Fig.1. A typical cable-membrane structure

The following assumptions are made in this example:

1. Cables are discretized using LINK10 elements. The membrane is discretized using triangular SHELL41 elements with ‘cloth’ feature turned on.
2. No slip between cables and membrane.
3. The material complies with Hooke’s Law.
4. The material is orthotropic and elastic. The two principal axes of the material remain orthogonal before and after deformation.

The desired shape in this example:

Fig.2. Front view

Fig.3. Vertical view

Shape-finding is essentially a static equilibrium problem.
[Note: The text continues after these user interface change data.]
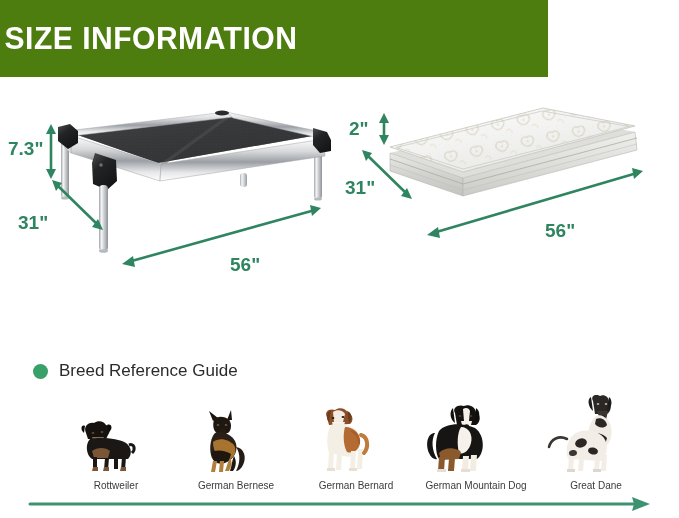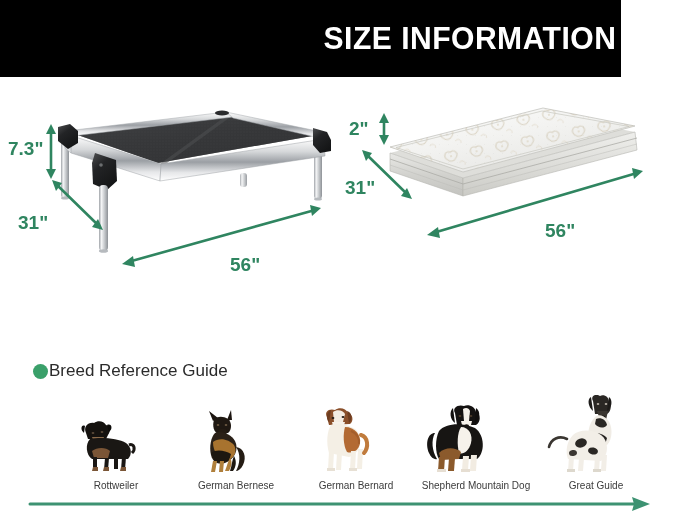"SIZE INFORMATION" .header { background: #000000 -> #4d7c0f; justify-content: flex-end -> flex-start; width: 621px -> 548px }
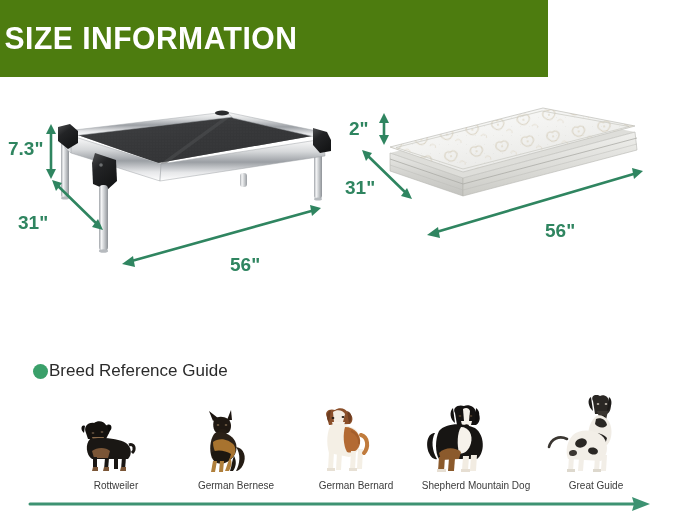"Breed Reference Guide" .breed-heading { gap: 1px -> 11px }
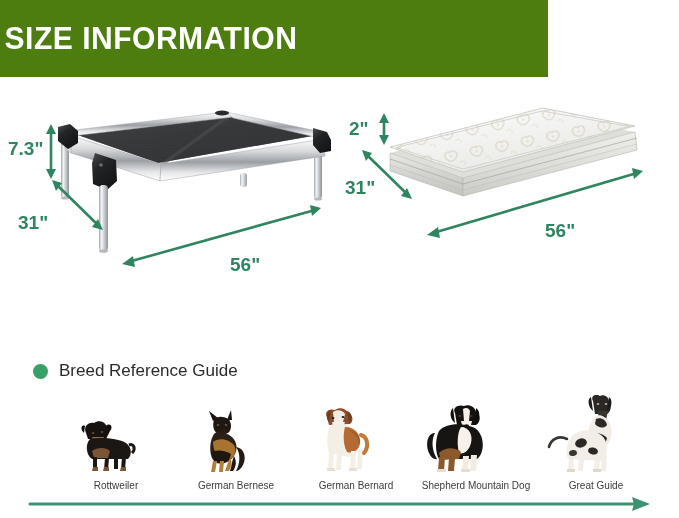"Shepherd Mountain Dog" div.breed-name { text: Shepherd -> German }
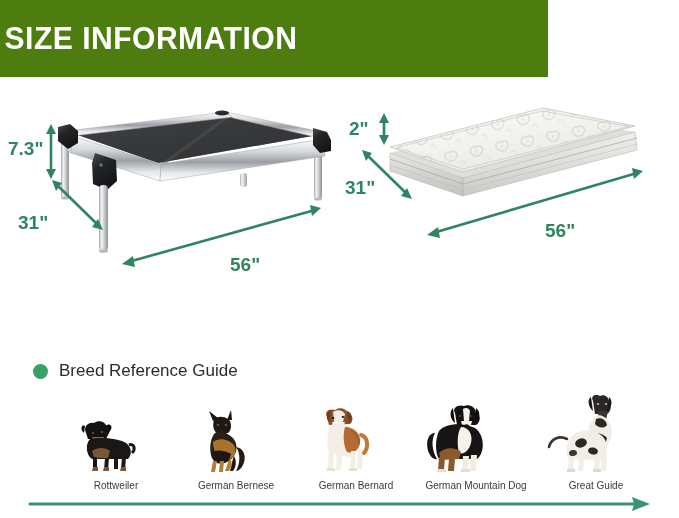"Great Guide" div.breed-name { text: Guide -> Dane }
In this example, the process of shape-finding is as follows:

1. Create the geometry of the planar projection of the cable-membrane structure.
2. Assume dummy elastic modulus values for the membrane and cable. In this example, the dummy values are 1/1000 of the true values.
3. Define element type, real constants, and prestress. The prestress in cables are achieved through initial strain (defined in real constants). The prestress in the membrane is achieved through cooling method. Thus the thermal expansion coefficient of membrane material should be defined.
4. Mesh the model.
5. Define boundary conditions. Set the lifting displacement of each support.
6. Perform shape-finding. Update nodal coordinates. Change the lifting displacement to zero.
7. Define the true elastic modulus. Reset the parameters of prestress based on the true values of elastic modulus.
8. Perform the first iteration. Repeat steps 5 to 7 for multiple times, until converged results are reached. The final shape is found.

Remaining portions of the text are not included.